My brother, Tommy, arrived from Albuquerque on Thursday, April 6, which was also my last day of employment at both of my jobs. After driving over 14 hours, he arrived at 2:30 a.m. and barely had time to sleep before my arrival at his hotel room at 8:15 Friday morning after I dropped my maybe-pregnant, recently-rescued kitten, Oreo, off at the vet to be spayed. My sister, Sheila had generously given me the green light on bringing along 2 of my 4 cats to her house in Wausau, so after Oreo went into heat and disappeared for 36 hours only a couple of weeks before moving day, I couldn’t take any chances.
Tommy and I then spent the day loading his work van with my larger belongings, including furniture my dad had built as well as boxes upon boxes of clothes and memorabilia and whatnot, to be taken to New Mexico and kept in storage until my future, undetermined arrival date.

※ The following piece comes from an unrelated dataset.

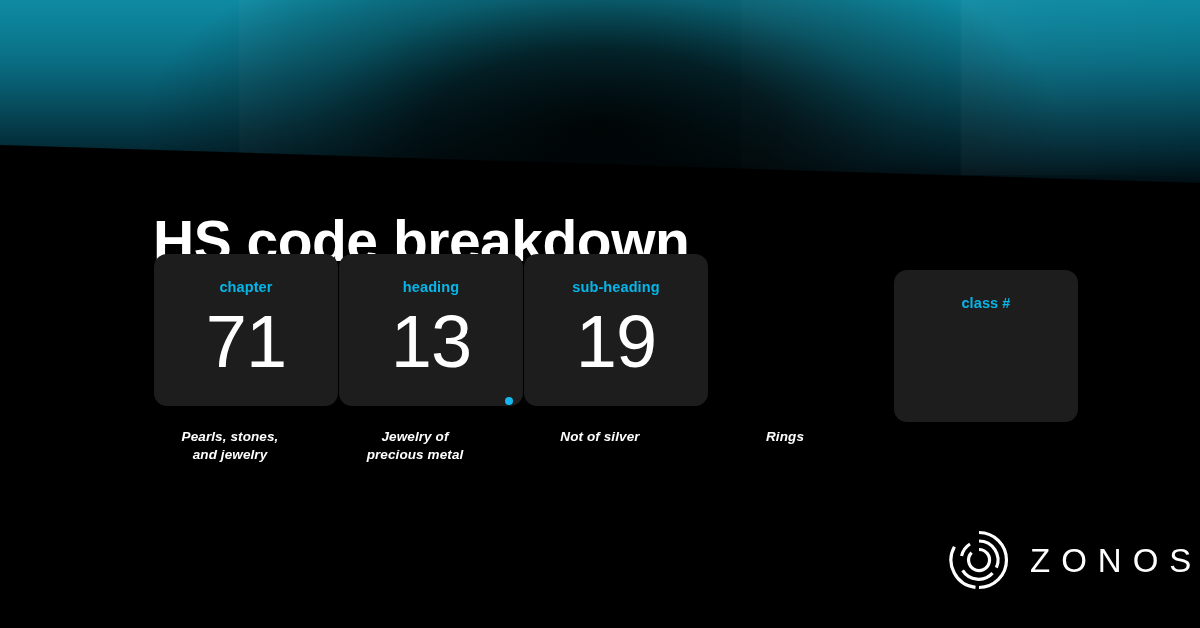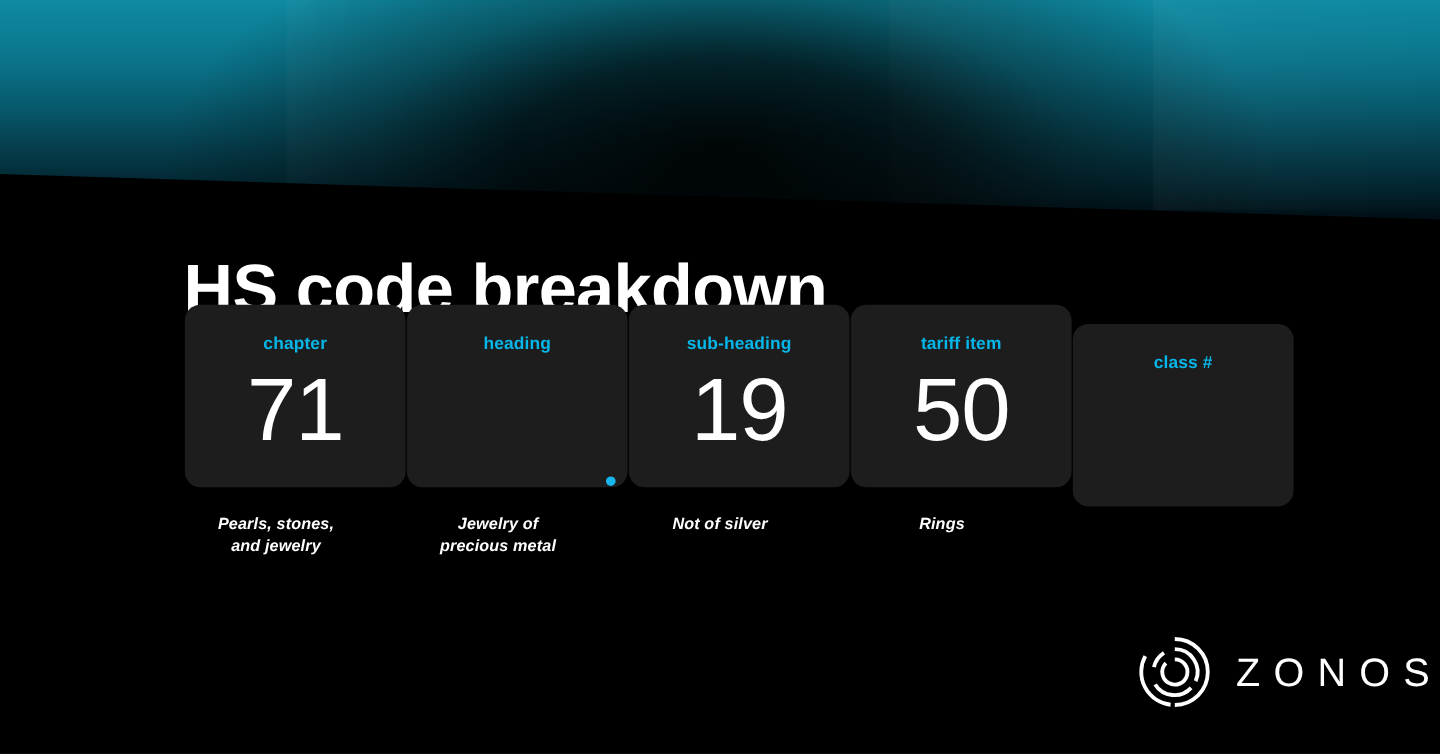"tariff item" div.card { html: <div> <div>tariff item</div> <div>50</div> </div> -> none }
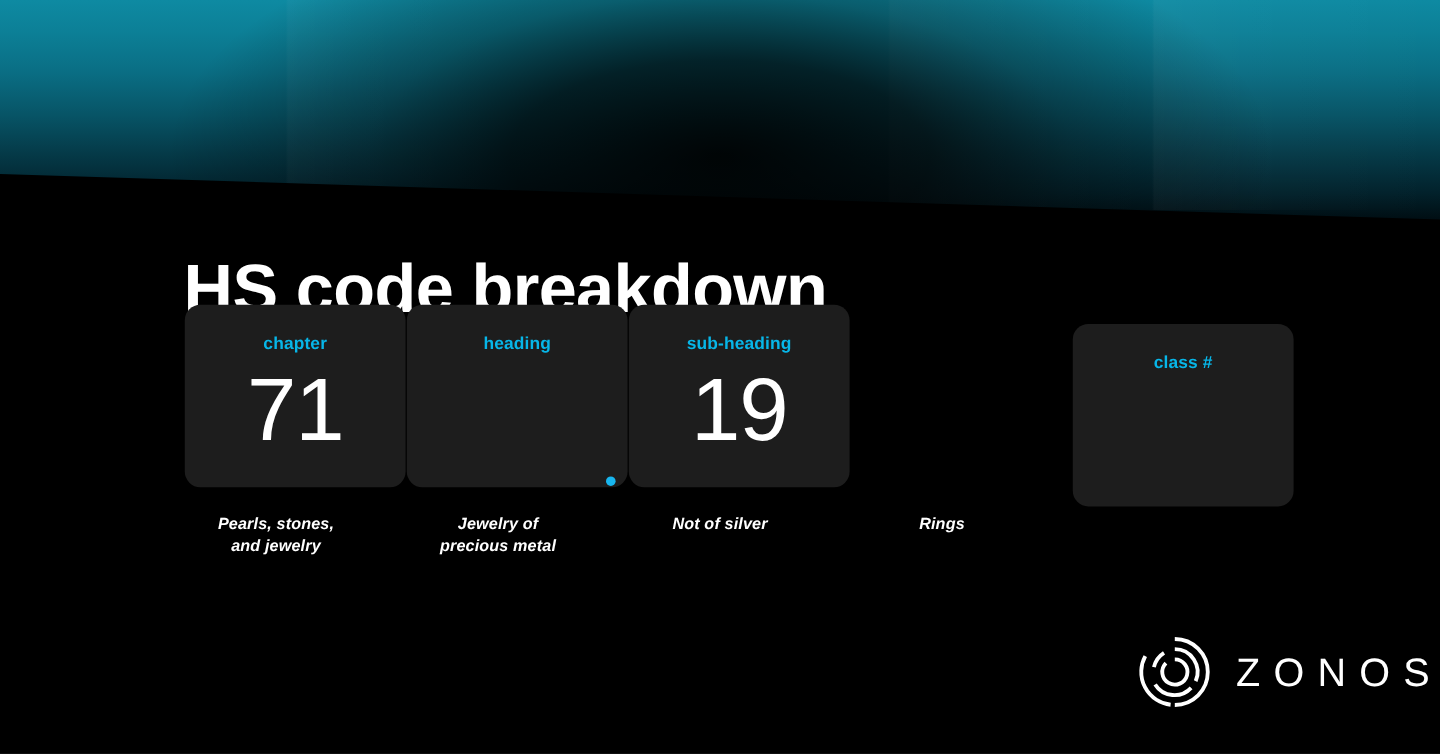"13" div.card-value { html: none -> <div>13</div> }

Phase One of my “Journey Back to Me” will be taking place in Wisconsin.
After breakfast at Mom & Pop’s Family Restaurant, followed by packing and loading his van, getting my car tuned up, and retrieving Oreo from the vet, Tommy and I returned to his hotel room for an evening of beers, Bloody Mary’s and Pinochle. We didn’t even have time for breakfast the next morning before he was back on the road for another long day of driving. I returned to my house to finalize my next phase of packing in preparation for Sheila’s arrival the following Thursday. (That date got changed more than once – as did my utility cutoff dates – while I was still trying to get the closing details on my house taken care of before I left, which didn’t happen, which turned out to be a good thing after all.)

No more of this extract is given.